Protection of mice against Helicobacter pylori infection by oral immunization with live attenuated Salmonella typhimurium expressing bivalent UreB/HpaA antigens
- VernacularTitle:优化构建UreB/HpaA双价幽门螺杆菌减毒活菌疫苗的免疫保护作用
- Author:
Senlin ZHU
;
Minhu CHEN
;
Jie CHEN
- Publication Type:Journal Article
- Keywords:
Pylori, Helicobacter;
Vaccine;
Bivalent
- From:
Chinese Journal of Digestion
2001;0(10):-
- CountryChina
- Language:Chinese
-
Abstract:
Objective Compared with corresponding monovalent vaccine and pure vaccine vector, live attenuated Salmonella typhimurium expressing bivalent antigens of Helicobacter pylori (H. pylori) , UreB/HpaA was constructed by introducing a flexible and tenacious linker into urease subunit B (UreB) and HpaA of H. pylori and its protection against H. pylori infection in mice was then investigated.

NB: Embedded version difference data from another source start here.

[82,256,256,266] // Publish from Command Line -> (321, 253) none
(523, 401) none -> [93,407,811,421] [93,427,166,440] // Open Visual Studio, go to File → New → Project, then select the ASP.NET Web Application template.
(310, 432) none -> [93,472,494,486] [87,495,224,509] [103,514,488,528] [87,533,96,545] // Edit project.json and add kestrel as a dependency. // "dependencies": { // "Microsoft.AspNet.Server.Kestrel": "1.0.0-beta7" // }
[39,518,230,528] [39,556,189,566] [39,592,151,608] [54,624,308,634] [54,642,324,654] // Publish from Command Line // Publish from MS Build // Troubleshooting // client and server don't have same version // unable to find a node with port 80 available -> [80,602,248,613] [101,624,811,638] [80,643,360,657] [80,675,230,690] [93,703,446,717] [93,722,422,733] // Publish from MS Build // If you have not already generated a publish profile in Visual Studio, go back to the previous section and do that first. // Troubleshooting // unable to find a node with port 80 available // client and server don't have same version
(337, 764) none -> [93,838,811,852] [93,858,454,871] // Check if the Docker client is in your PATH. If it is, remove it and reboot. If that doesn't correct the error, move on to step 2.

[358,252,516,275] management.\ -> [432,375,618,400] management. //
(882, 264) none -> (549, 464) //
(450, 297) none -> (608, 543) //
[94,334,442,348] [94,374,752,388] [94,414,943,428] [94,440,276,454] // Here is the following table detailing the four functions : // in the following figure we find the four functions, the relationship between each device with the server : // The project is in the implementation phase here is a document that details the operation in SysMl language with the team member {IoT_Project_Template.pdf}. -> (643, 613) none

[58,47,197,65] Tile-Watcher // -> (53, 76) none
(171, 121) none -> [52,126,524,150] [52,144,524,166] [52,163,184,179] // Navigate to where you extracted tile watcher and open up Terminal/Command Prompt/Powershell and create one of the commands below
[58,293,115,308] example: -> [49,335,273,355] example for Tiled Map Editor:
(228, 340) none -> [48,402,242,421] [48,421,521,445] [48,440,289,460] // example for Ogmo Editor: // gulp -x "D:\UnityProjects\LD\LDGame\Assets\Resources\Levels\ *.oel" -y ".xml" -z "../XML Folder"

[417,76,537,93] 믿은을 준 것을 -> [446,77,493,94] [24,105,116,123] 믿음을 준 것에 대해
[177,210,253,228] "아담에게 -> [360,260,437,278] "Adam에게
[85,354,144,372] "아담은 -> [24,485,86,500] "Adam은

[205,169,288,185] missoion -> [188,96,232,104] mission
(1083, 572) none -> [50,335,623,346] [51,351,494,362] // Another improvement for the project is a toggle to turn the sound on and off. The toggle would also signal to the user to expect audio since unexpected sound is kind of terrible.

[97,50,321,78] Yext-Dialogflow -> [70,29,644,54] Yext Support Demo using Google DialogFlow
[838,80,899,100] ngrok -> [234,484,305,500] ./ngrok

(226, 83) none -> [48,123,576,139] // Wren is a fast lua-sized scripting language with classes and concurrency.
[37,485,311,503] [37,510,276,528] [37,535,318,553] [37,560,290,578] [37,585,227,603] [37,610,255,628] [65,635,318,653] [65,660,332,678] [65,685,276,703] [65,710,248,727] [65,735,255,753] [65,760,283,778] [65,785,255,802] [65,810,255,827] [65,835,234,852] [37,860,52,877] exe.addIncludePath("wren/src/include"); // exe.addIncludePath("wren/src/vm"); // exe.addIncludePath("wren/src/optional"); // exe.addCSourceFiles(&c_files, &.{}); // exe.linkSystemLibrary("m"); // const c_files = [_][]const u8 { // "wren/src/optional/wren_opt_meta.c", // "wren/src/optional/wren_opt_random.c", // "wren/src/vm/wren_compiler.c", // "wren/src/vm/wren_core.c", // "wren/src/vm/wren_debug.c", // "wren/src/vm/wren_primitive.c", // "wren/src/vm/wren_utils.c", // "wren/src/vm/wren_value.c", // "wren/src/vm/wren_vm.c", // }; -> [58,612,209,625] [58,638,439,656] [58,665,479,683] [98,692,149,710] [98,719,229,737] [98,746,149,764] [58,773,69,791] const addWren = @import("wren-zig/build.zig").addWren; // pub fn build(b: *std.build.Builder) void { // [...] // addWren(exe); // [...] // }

Methods UreB/hpaA fusion gene was amplified form H. pylori genomic DNA using sequence overlap extension PCR (SOE-PCR). UreB/HpaA bivalent live vaccine was constructed using attenuated Salmonella typhimurium vaccine vector SL3261, and its stability in vivo was observed in C57BL/6 mice. Evaluation of protection against H. pylori infection was performed in native female C57BL/6 mice by oral immunization with a single dose of the live SL3261 vaccine strain expressing UreB/HpaA (10 8 CFU). Results Sequencing results showed that encoding sequence (GGTGGAGGC) of three glycine residues was inserted into the position between ureB and hpaA fusion gene as an adapter. Bivalent live vaccine strain could be recovered from spleen and Peyer's patches for a longer time (at least 10 days). Bivalent live vaccine induced marked elevation of the levels of serum specific IgG1 and IgG2A in mouse. The immune protection rate of UreB and HpaA bivalent live vaccine was 77.3% (17/22). However only 50.0% (12/24) of the mice immunized with SL3261 vaccine strain expressing UreB and 43.5% (10/23) of the mice immunized with SL3261 vaccine strain expressing HpaA were completely protected against H. pylori challenge. Conclusions Oral immunization of mice with bivalent UreB/HpaA live vaccine could induce protective immunity against H. pylori , and the protection rate of bivalent vaccine appears to be higher than that of monovalent vaccine.